Well, I would say firstly that if you see a country with baseball stadiums full of people and
people doing Christmas shopping, it doesn't.
mean that that country's not in crisis or that that country is not following politics, but rather
that countries with crisis, with political conflicts, even with war, people there, they try to
continue their lives as it is. And it's two things that can coexist, despite how bizarre it can
look. And on the other hand, I would say that people should sometimes give more voice to Venezuelans
and listen to Venezuelans. I feel US media has focused itself mostly on foreign analysts on the
country. And there hasn't been much, much space for voices of Venezuelans. And I think that's
important, especially because, as I said, many Venezuelans are self-silencing themselves or doing
self-censorship. And that is definitely generating a bias in their reporting. So I would say that
they should consider that Venezuelans' opinions are more varied and diverse than they think,
and definitely many times they will clash with what many in the U.S. think should happen or
think is happening in Venezuela. Well, we were really happy to talk to you about it.
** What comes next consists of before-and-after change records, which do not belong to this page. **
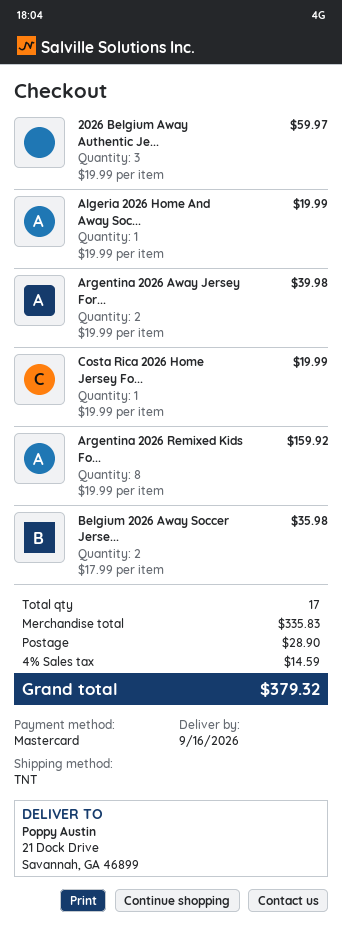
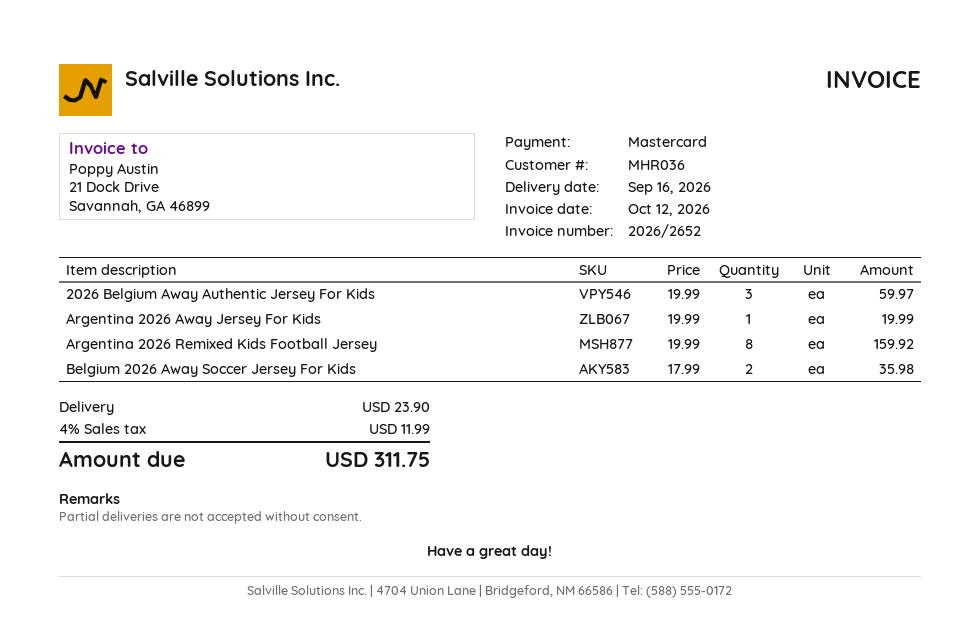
Algeria 2026 Home And Away Soc...: 1 x 19.99 = 19.99 -> none
Argentina 2026 Away Jersey For...: 2 x 19.99 = 39.98 -> 1 x 19.99 = 19.99
Costa Rica 2026 Home Jersey Fo...: 1 x 19.99 = 19.99 -> none
shipping: 28.90 -> 23.90
tax: 4% = 14.59 -> 4% = 11.99
total: 379.32 -> 311.75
Thank you for
taking the time.
Thank you so much.
That is Venezuelan journalist Tony Frangy, joining us from Caracas.
Thank you.
This episode was produced by Karen Zamora and Matt Ozog with audio engineering by Ted Mebane.
It was edited by Courtney Dorning.
Our executive producer is Sammy Yenigan.
It's Consider This from NPR.
I'm Scott Detrow.
Want to hear this podcast without sponsor breaks?
Amazon Prime members can listen to consider this sponsor-free through Amazon music.
Or you can also support NPR's vital journalism and get consider this plus at plus.npr.org.
That's plus.npr.org.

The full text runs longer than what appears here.